# WHAT TO WORK ON:
Where does the word "الابتعاد" show up in the records? Copy every line that has it.
** DATA SHOWN follows **
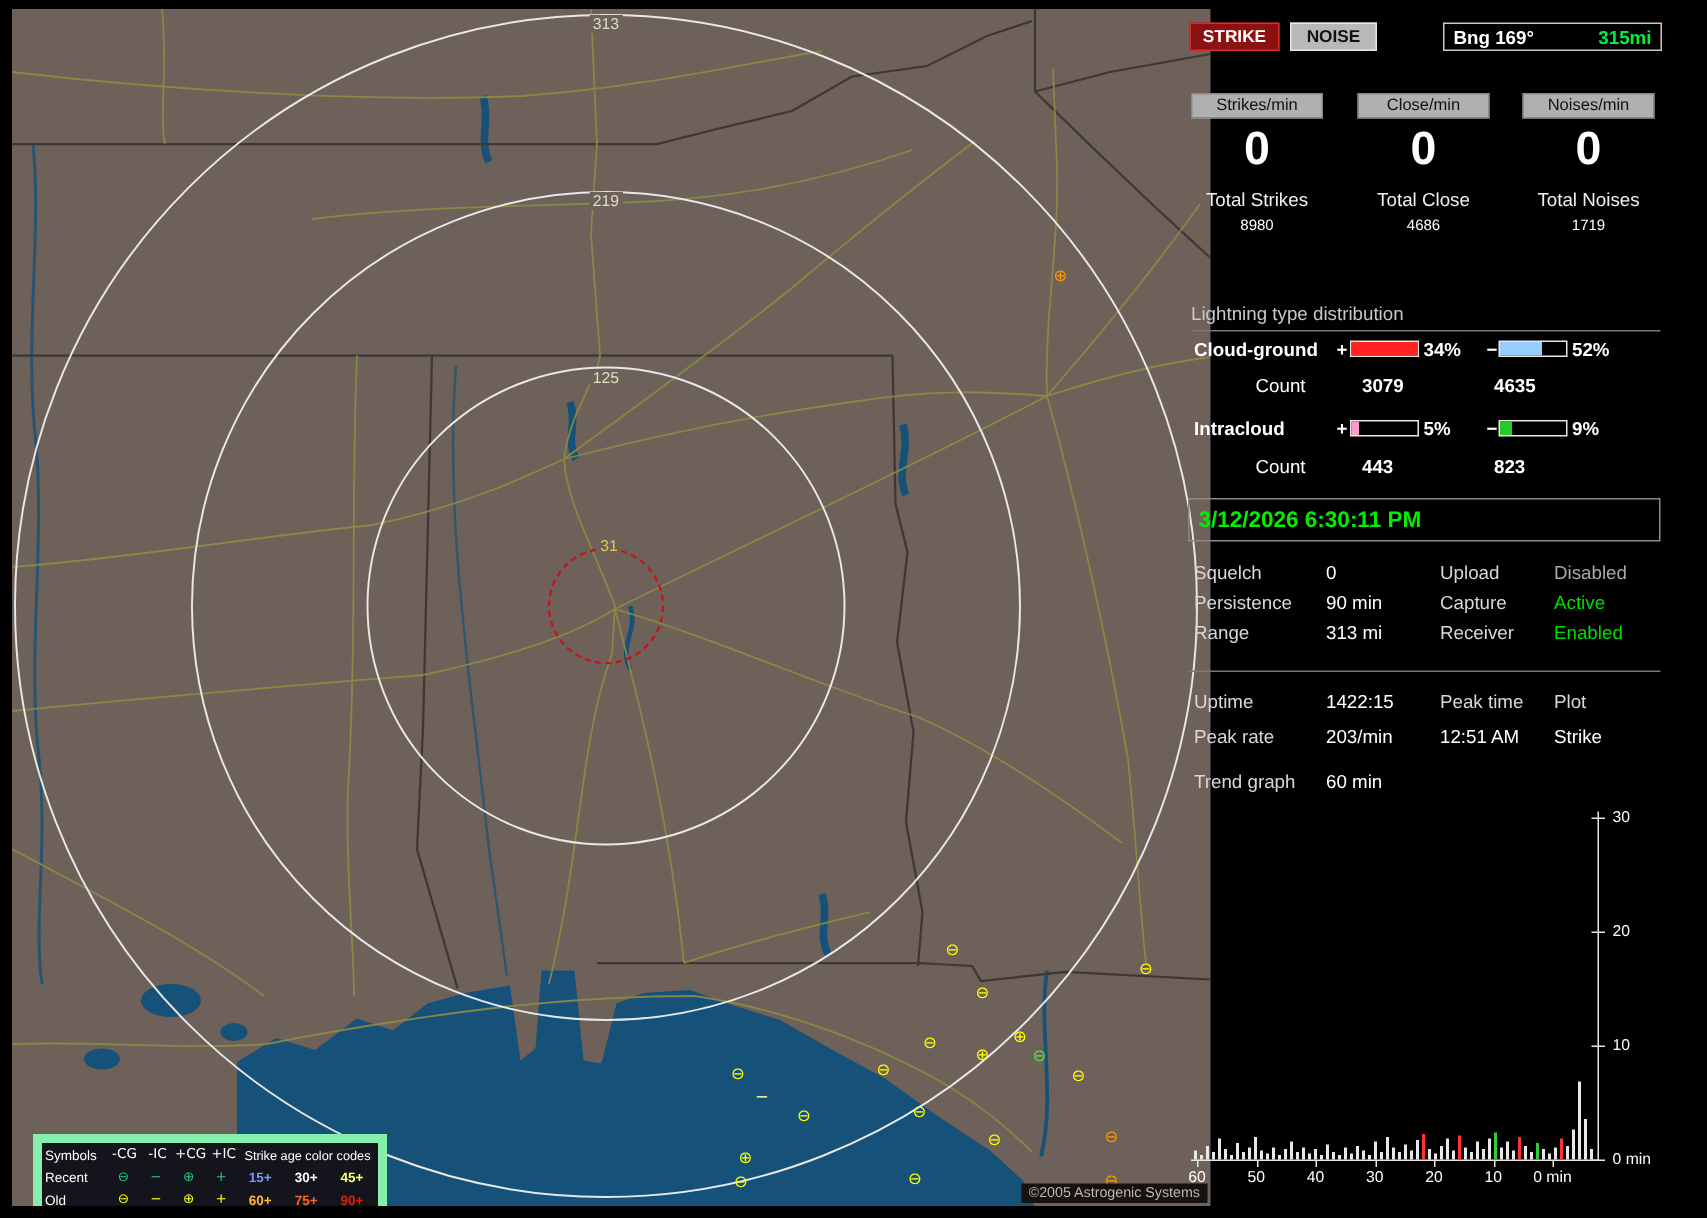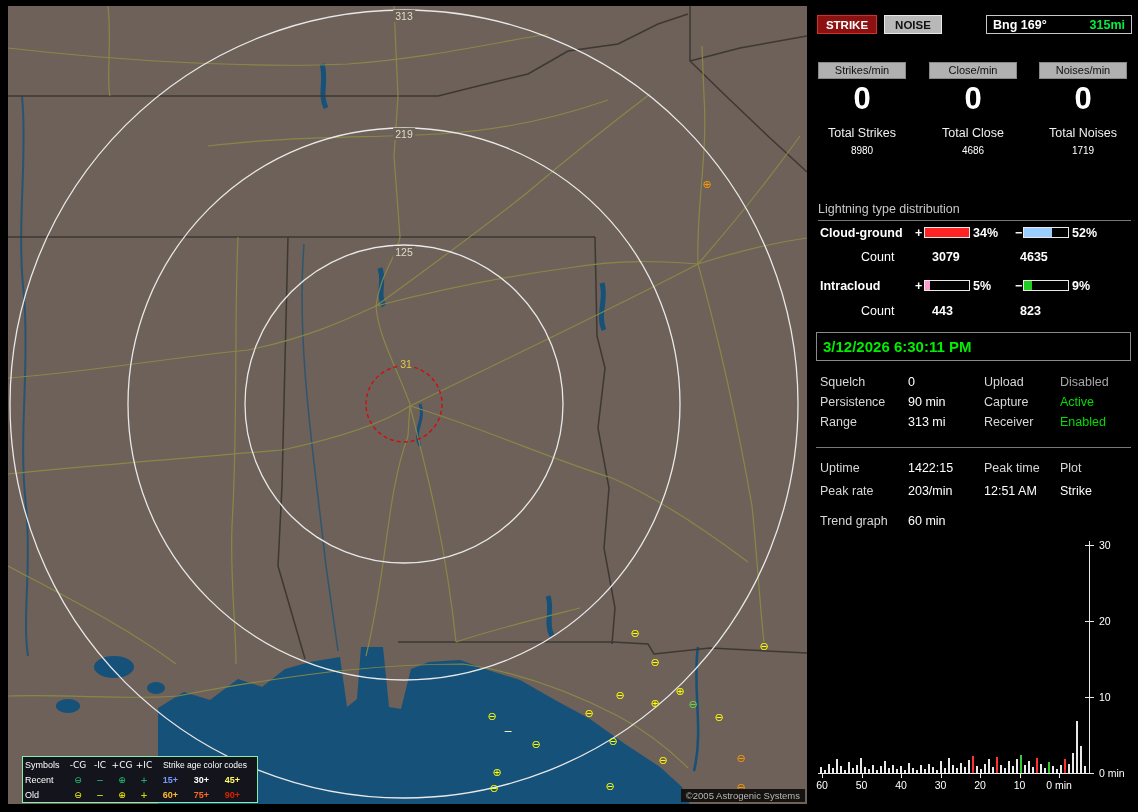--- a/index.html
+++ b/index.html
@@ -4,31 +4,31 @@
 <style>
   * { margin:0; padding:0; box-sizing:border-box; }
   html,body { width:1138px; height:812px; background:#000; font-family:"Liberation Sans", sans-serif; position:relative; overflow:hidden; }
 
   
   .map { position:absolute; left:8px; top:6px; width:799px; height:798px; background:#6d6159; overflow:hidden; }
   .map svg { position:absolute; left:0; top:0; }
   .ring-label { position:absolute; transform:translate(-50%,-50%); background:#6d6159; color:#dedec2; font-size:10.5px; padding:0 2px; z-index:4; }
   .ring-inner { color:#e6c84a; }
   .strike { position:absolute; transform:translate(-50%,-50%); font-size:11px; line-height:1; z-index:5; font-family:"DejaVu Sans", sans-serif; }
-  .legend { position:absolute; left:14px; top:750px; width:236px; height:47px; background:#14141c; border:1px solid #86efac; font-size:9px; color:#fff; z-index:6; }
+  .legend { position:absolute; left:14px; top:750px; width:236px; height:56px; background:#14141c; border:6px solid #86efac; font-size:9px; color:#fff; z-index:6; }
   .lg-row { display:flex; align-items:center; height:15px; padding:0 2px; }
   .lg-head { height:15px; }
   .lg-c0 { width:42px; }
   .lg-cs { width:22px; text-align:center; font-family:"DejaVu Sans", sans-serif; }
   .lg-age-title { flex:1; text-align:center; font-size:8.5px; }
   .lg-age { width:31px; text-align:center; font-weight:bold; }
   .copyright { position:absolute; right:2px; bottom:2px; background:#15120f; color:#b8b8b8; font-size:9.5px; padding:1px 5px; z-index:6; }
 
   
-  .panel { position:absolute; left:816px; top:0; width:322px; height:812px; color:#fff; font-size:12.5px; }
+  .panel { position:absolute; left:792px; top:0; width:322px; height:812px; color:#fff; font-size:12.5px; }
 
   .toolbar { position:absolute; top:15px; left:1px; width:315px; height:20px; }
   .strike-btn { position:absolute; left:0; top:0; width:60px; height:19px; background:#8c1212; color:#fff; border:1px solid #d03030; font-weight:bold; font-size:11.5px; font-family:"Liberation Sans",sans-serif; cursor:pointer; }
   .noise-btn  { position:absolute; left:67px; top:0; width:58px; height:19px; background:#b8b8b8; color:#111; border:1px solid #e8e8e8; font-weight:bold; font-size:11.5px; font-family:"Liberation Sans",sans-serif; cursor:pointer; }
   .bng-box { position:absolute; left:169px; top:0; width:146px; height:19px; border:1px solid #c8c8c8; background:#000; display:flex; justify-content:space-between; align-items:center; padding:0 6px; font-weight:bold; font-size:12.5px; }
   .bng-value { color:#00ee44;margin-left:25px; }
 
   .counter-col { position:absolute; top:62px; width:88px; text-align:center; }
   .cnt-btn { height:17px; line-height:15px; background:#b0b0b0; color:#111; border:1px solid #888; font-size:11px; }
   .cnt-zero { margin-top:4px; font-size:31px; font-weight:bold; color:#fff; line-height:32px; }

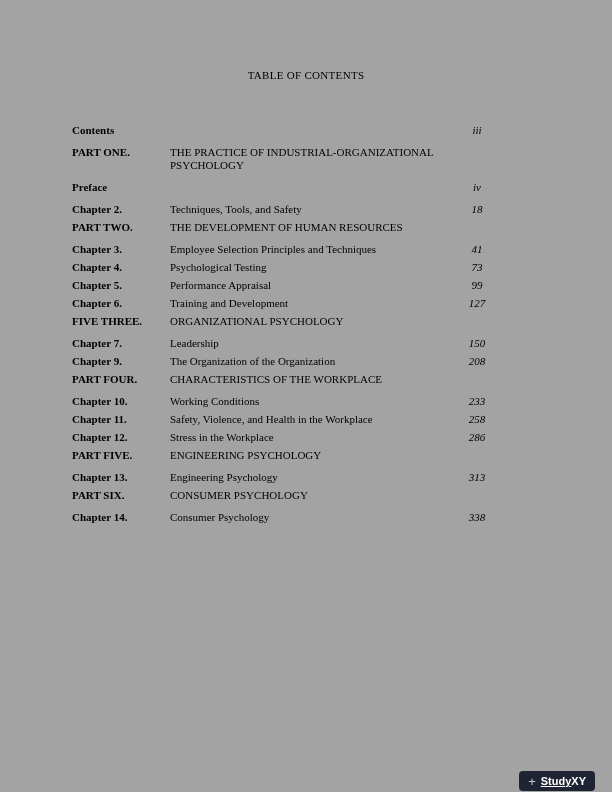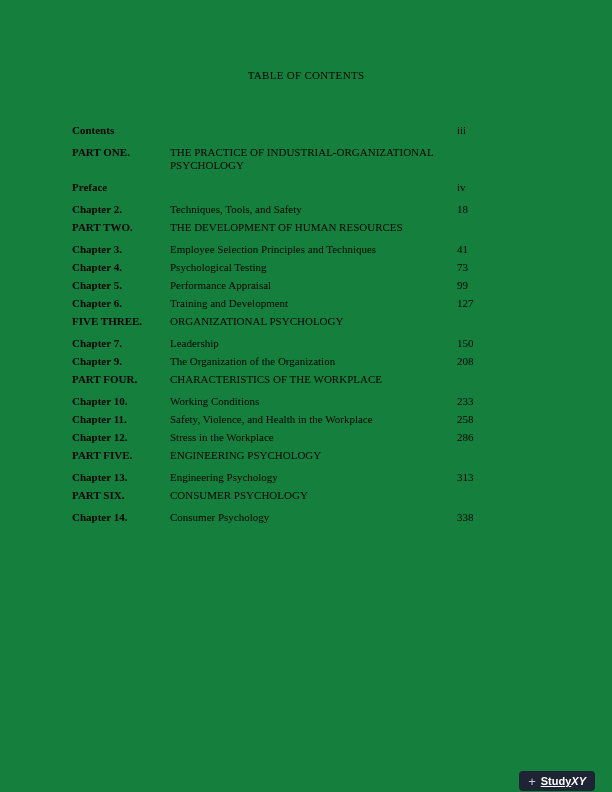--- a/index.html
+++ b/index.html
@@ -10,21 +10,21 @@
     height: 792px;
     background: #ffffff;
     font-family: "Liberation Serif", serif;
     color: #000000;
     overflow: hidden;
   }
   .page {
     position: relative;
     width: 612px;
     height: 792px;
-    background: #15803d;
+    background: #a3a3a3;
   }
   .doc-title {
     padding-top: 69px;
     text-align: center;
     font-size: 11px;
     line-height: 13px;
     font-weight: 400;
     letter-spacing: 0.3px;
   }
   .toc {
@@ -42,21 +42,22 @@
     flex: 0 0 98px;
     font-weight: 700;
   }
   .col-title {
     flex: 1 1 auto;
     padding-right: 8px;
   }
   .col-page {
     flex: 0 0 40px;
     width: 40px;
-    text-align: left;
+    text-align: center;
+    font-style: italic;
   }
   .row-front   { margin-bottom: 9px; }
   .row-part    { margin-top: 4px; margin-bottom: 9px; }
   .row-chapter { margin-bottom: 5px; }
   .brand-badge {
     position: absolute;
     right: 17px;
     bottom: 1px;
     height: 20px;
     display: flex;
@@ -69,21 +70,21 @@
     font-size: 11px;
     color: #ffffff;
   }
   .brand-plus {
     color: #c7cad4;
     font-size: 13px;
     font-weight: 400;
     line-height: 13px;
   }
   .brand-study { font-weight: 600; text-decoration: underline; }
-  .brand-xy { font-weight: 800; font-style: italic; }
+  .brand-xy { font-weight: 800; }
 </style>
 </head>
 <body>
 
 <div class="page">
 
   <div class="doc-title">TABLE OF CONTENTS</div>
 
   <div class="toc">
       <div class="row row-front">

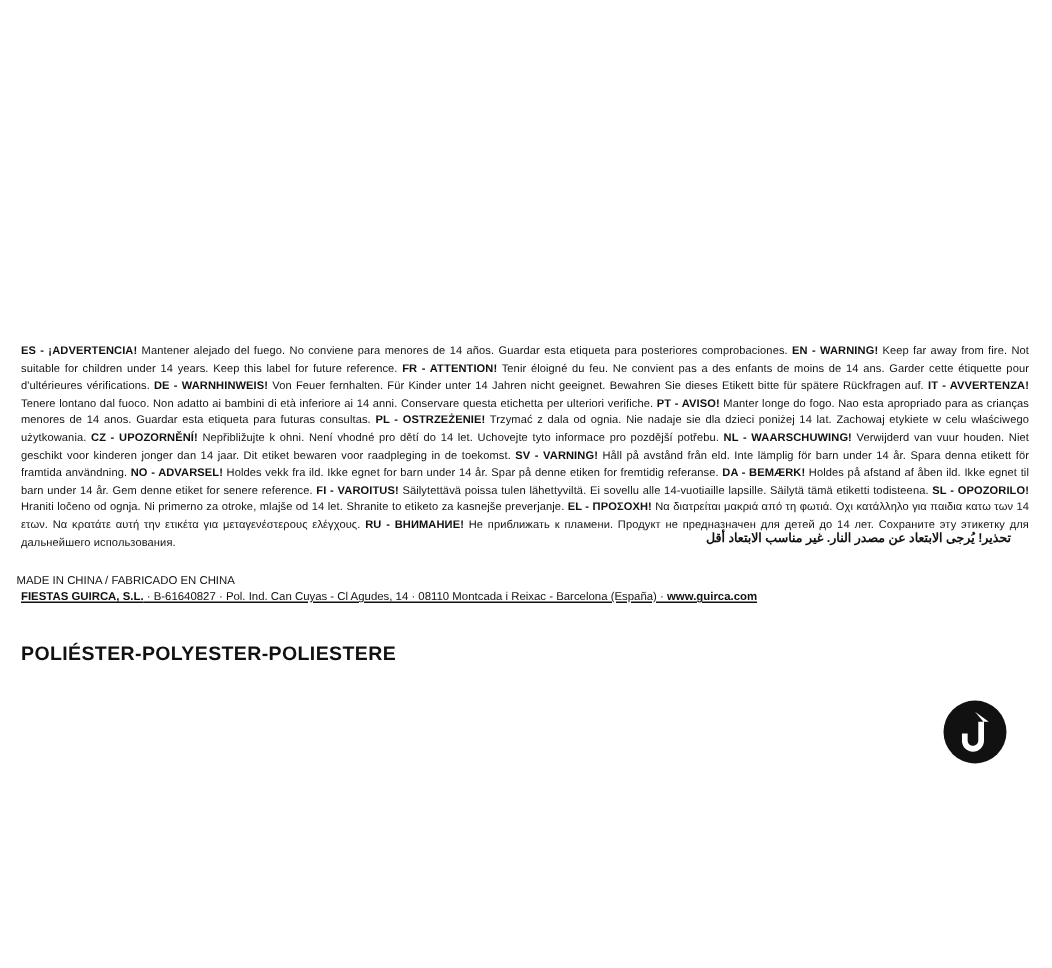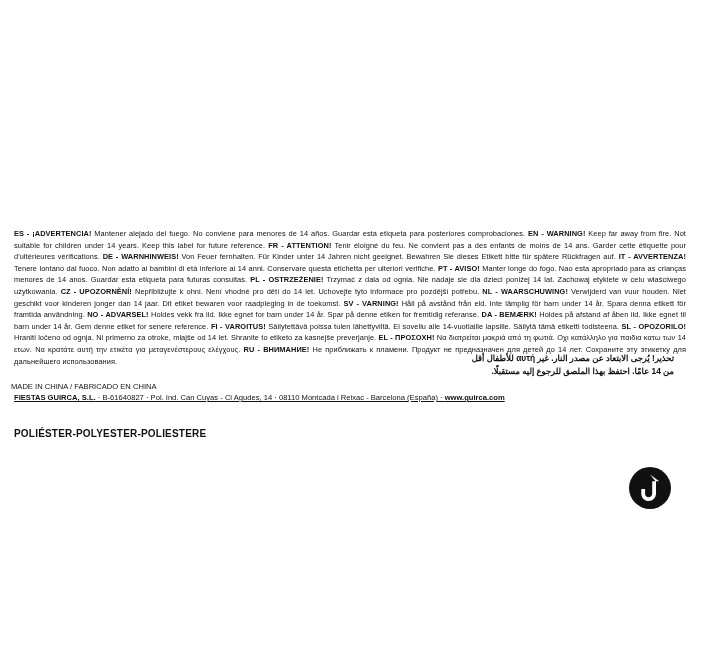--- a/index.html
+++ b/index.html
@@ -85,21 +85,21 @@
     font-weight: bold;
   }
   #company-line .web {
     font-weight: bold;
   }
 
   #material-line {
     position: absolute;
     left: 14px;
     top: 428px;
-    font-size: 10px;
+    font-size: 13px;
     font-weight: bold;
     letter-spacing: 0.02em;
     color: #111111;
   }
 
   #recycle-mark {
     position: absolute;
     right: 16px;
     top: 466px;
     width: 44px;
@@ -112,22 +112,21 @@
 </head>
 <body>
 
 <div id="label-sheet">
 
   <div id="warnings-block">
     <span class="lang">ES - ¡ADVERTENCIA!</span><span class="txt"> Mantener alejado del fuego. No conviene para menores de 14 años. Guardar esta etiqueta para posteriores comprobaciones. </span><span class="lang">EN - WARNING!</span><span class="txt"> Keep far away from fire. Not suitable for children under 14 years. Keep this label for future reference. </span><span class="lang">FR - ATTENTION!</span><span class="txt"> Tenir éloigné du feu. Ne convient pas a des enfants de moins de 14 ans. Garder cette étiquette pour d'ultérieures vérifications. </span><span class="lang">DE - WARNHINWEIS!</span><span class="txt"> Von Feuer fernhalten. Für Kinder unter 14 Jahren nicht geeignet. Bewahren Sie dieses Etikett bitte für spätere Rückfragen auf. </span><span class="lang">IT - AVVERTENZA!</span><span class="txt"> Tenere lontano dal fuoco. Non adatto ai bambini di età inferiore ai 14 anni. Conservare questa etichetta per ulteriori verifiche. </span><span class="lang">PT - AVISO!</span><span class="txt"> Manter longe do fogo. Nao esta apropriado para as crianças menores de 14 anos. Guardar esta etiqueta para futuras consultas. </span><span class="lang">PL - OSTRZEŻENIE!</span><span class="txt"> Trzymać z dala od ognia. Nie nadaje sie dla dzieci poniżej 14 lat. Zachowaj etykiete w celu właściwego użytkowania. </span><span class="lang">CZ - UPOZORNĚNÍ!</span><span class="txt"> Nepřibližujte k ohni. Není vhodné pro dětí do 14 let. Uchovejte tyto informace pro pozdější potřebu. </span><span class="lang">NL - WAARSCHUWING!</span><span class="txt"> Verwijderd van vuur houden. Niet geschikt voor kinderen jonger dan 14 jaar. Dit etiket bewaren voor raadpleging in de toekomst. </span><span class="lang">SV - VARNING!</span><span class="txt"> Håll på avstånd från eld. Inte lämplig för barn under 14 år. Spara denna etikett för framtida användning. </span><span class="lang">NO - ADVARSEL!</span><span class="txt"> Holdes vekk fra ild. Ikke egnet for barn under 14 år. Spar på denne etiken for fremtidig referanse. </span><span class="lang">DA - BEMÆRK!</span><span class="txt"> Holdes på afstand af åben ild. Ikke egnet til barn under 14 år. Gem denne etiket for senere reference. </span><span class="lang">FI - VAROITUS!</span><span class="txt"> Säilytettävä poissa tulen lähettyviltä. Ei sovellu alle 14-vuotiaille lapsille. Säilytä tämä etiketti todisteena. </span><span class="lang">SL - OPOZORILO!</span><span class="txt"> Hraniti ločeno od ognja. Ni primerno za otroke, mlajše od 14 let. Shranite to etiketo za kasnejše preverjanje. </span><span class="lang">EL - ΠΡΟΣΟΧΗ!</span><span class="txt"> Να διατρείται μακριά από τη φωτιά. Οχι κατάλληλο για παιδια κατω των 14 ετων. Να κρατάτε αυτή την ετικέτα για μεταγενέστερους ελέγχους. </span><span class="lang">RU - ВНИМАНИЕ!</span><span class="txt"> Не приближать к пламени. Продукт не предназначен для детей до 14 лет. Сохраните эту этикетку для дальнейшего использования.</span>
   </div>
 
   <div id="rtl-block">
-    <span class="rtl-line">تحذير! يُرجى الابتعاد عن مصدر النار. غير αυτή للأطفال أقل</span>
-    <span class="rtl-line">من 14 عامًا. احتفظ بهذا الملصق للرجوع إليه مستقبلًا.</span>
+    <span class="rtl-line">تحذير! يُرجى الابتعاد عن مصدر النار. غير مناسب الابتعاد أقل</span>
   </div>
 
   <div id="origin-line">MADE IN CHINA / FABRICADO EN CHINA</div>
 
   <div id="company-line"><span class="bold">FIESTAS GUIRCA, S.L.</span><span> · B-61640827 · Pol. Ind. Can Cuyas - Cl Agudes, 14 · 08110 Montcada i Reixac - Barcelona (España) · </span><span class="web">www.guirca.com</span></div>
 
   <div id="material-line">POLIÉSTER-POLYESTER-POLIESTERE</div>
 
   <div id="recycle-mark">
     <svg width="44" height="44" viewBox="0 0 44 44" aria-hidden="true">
** End of DATA SHOWN **
# SOLUTION FOR THIS EXERCISE:
-    <span class="rtl-line">تحذير! يُرجى الابتعاد عن مصدر النار. غير αυτή للأطفال أقل</span>
+    <span class="rtl-line">تحذير! يُرجى الابتعاد عن مصدر النار. غير مناسب الابتعاد أقل</span>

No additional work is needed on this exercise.